My Heart is Boundless: Writings of Louisa May Alcott's Mother edited by Eve LaPlante 

This collection of journal entries, letters and recollections from previously undiscovered and unpublished collections reveals the true character of the real life Marmee. Abigail was a headstrong, intelligent, warmhearted woman who had lofty ideals and big dreams but suffered terribly through her husband's inability to support her family. She seems to be the prototype for Jo March. She was a loving mother and devoted sister and wife. Her letters are poignant and beautifully written. Abigail had radical ideas even for today. She was passionate and dedicated to her causes and her personal educational philosophies. Her devotion to Bronson was a bit irritating. She believed in him and his "genius" and was sympathetic to his unwillingness to work at a position that went against his philosophies. She realized too late that he wouldn't support their family and did all she could to work for money. Yet, she was torn between working outside the home and staying with her children, which is something I think many modern mothers can relate to.

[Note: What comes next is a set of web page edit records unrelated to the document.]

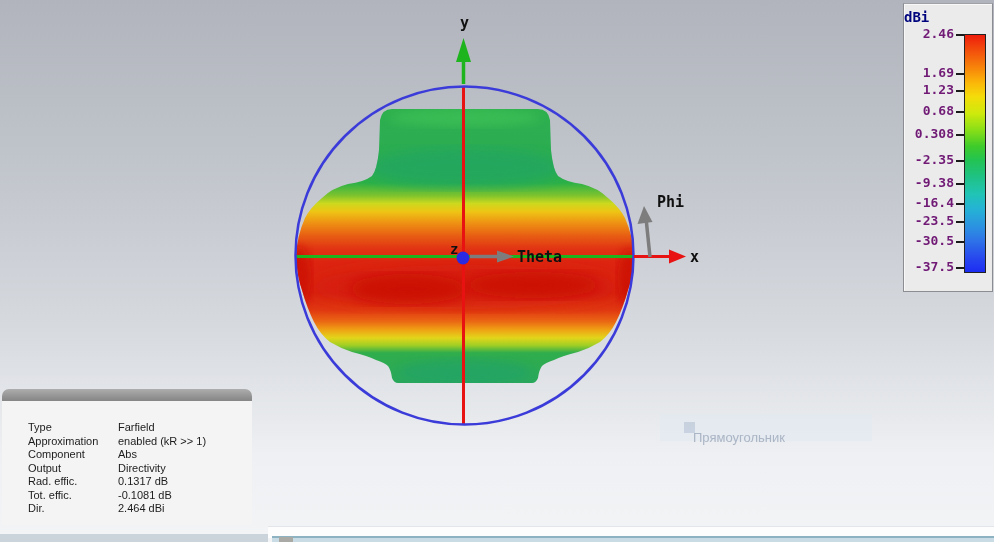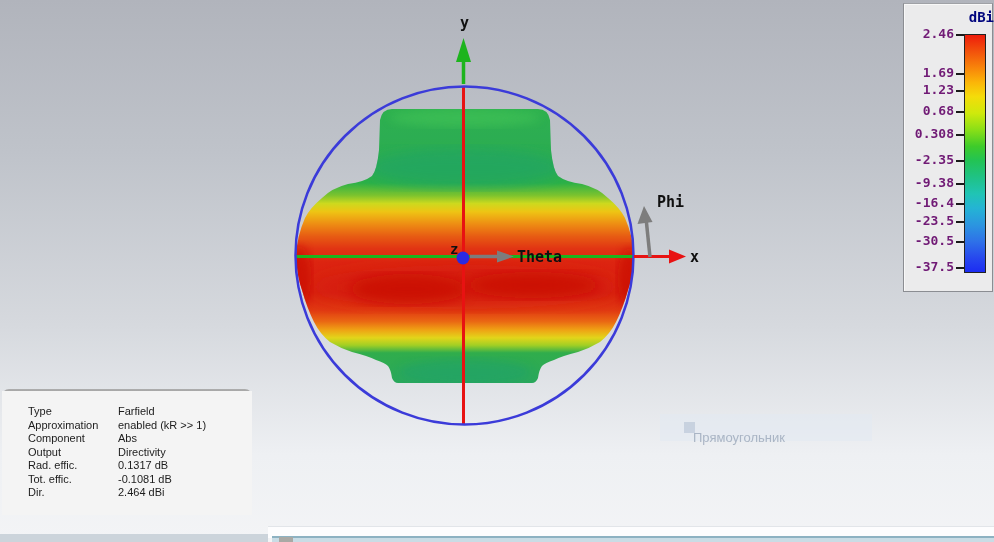--- a/index.html
+++ b/index.html
@@ -10,36 +10,36 @@
 
   
   .render-svg{position:absolute;left:0;top:0;}
 
   .cst-label{font-family:"DejaVu Sans Mono",monospace;font-weight:bold;fill:#101010;}
 
   
   .legend{position:absolute;left:903px;top:3px;width:88px;height:287px;
     background:#ebebec;border:1px solid #8b8d92;border-top-color:#9fa1a6;
     box-shadow:inset 1px 1px 0 #f8f8f8;}
-  .legend-title{position:absolute;left:0;top:5px;width:78px;text-align:right;
-    font-family:"DejaVu Sans Mono",monospace;font-weight:bold;font-size:14px;color:#00057e;padding-left:12px;}
+  .legend-title{position:absolute;left:0;top:5px;width:78px;text-align:left;
+    font-family:"DejaVu Sans Mono",monospace;font-weight:bold;font-size:14px;color:#00057e;}
   .legend-bar{position:absolute;left:60px;top:30px;width:20px;height:237px;border:1px solid #222;
     background:linear-gradient(180deg,
       #ee1c0c 0%,#f2520c 7%,#f8860a 14%,#fbb508 20%,#f4dc0a 26%,#cfe90c 33%,
       #8adf17 40%,#3ecb2a 47%,#22c354 53%,#1fc285 60%,#20c4b4 67%,#24b4d4 73%,
       #2b96e0 80%,#2e72e8 87%,#2748ee 94%,#1c2cf2 100%);}
   .legend-tick{position:absolute;left:52px;width:8px;height:2px;background:#1a1a1a;}
   .legend-lbl{position:absolute;left:0;width:50px;text-align:right;
     font-family:"DejaVu Sans Mono",monospace;font-weight:bold;font-size:13px;color:#701a75;line-height:14px;}
 
   
   .info-panel{position:absolute;left:2px;top:389px;width:250px;height:141px;}
   .info-header{position:absolute;left:0;top:0;width:100%;height:17px;
     border-radius:7px 7px 0 0;background:linear-gradient(180deg,#aeaeae 0%,#8d8d8d 55%,#7a7a7a 100%);}
-  .info-body{position:absolute;left:0;top:2px;width:100%;height:124px;background:#f4f4f4;padding-top:14px;box-sizing:border-box;}
+  .info-body{position:absolute;left:0;top:12px;width:100%;height:124px;background:#f4f4f4;padding-top:20px;box-sizing:border-box;}
   .info-row{position:relative;height:13.5px;font-size:11px;color:#1c1c1c;line-height:13.5px;}
   .info-row .lbl{position:absolute;left:26px;}
   .info-row .val{position:absolute;left:116px;}
 
   
   .snip-overlay{position:absolute;left:660px;top:414px;width:212px;height:27px;
     background:rgba(226,234,243,0.55);}
   .snip-icon{position:absolute;left:24px;top:8px;width:11px;height:11px;background:rgba(176,190,210,0.55);}
   .snip-label{position:absolute;left:33px;top:16px;font-size:13px;color:rgba(150,163,182,0.75);}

This collection is short but captures the essence of Abigail's life. I really appreciate the research that went into this collection. I wish there were facsimiles of the original letters though. This book is well worth a read for mothers, Louisa May Alcott fans, those interested in Transcendentalism and women's rights. I loved getting to know the woman who raised one of my favorite authors. It's easy to see how much Louisa loved and admired her mother and this collection will show you why.